Transitioning away from fossil fuels and better managing water use, for which the Indigenous Food and Agriculture Initiative (IFAI) provides guidance to Native Nations, are key areas where tribal producers and ranchers are responding to climate impacts. Carly Griffith Hotvedt, associate director of the IFAI and citizen of the Cherokee Nation, says that the investment in industrial agriculture promoted the sale of goods thousands of miles from where they were produced, but keeping food local prevents a food supply chain from succumbing to the issues we saw from the pandemic, as well as alleviating one’s carbon footprint. 

“[Tribal governments have been] really committed towards making local and regional investments,” Hotvedt said. “I think that’s going to be a huge component to mitigate some climate change impacts.”

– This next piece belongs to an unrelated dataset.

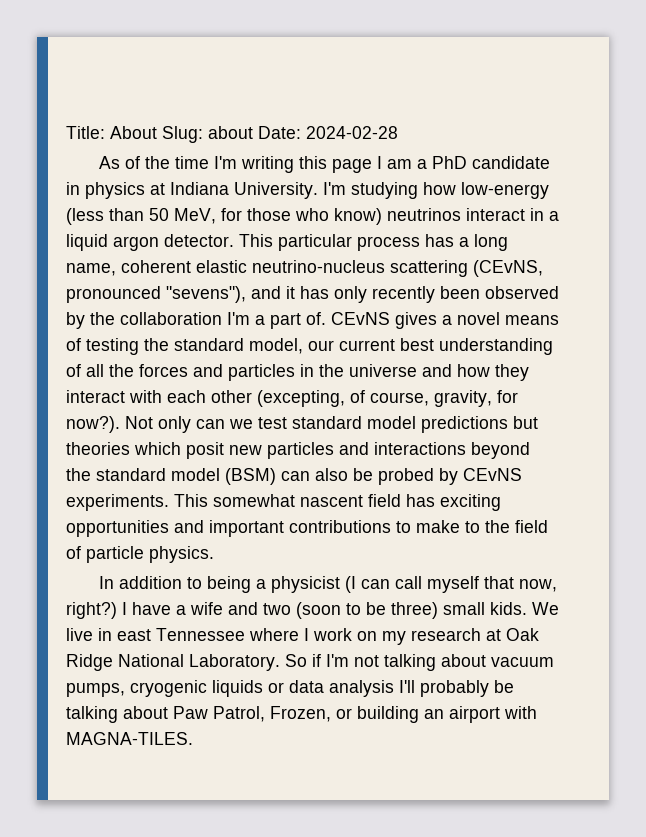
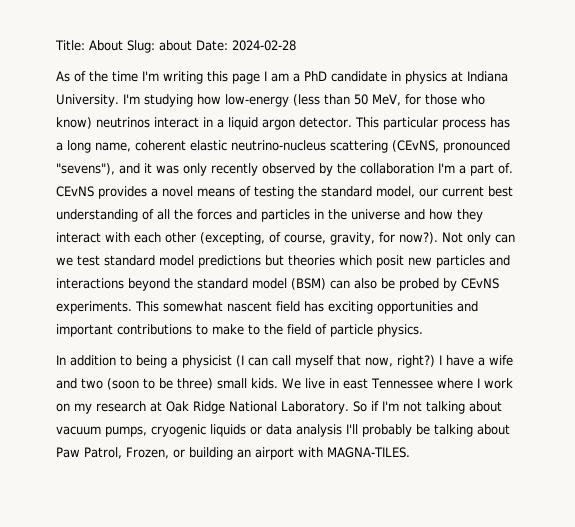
- This particular process has a long name, coherent elastic neutrino-nucleus scattering (CEvNS, pronounced "sevens"), and it has only recently been observed by the collaboration I'm a part of.
+ This particular process has a long name, coherent elastic neutrino-nucleus scattering (CEvNS, pronounced "sevens"), and it was only recently observed by the collaboration I'm a part of.
- CEvNS gives a novel means of testing the standard model, our current best understanding of all the forces and particles in the universe and how they interact with each other (excepting, of course, gravity, for now?).
+ CEvNS provides a novel means of testing the standard model, our current best understanding of all the forces and particles in the universe and how they interact with each other (excepting, of course, gravity, for now?).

Part of Hotvedt’s work advocating on behalf of Tribal Departments of Agriculture and Native producers to the United States Department of Agriculture and Bureau of Indian Affairs, and she says that offering monetary support to weather drought, wildfire, or flooding would be a significant help to Native producers. Additionally, federal programs providing disaster relief need to further tailor their programs to reflect the reality of climate change and its effects on the scope and scale of natural disasters. Without that adaptation, Hotvedt worries there will be considerable challenges for affected communities.

In addition to policy changes, some farms are shifting what crops they grow. In 2008, shortly after the Séka Hills leadership team evaluated water availability in the northern California Capay Valley, they decided to plant 500 acres of olive trees. Olive trees thrive in poor soil and hot temperatures; they’re also drought tolerant and pest resistant, all of which make them a great climate change crop. 

Similarly, bison know how to deal with extreme weather events, making them a compelling choice as livestock, and offer the added benefit of restoring soil quality and mitigating other climate impacts across their grazing territories. Sherman says that bison intuitively walk into and through snowstorms, so their numbers don’t deplete as much as cattle populations. There’s also a proven track record of how the increase in bison population–now between 500,000 and 600,000–strengthens their surrounding environment

Sherman notes that in areas where bison roam in larger numbers, species like the meadowlark and blackfooted ferret that had previously dwindled in number are now returning. The power of bison to regenerate the land purely through their presence is a powerful reminder of how food production systems don’t require extractive practices that strip environments to the bone and can instead be based in a responsible and adaptive approach to land stewardship. 

“People always forget that the bison were here first,” Sherman said. “As we empower more Native producers through our ecosystem[,] we have a direct and an indirect impact on the climate.”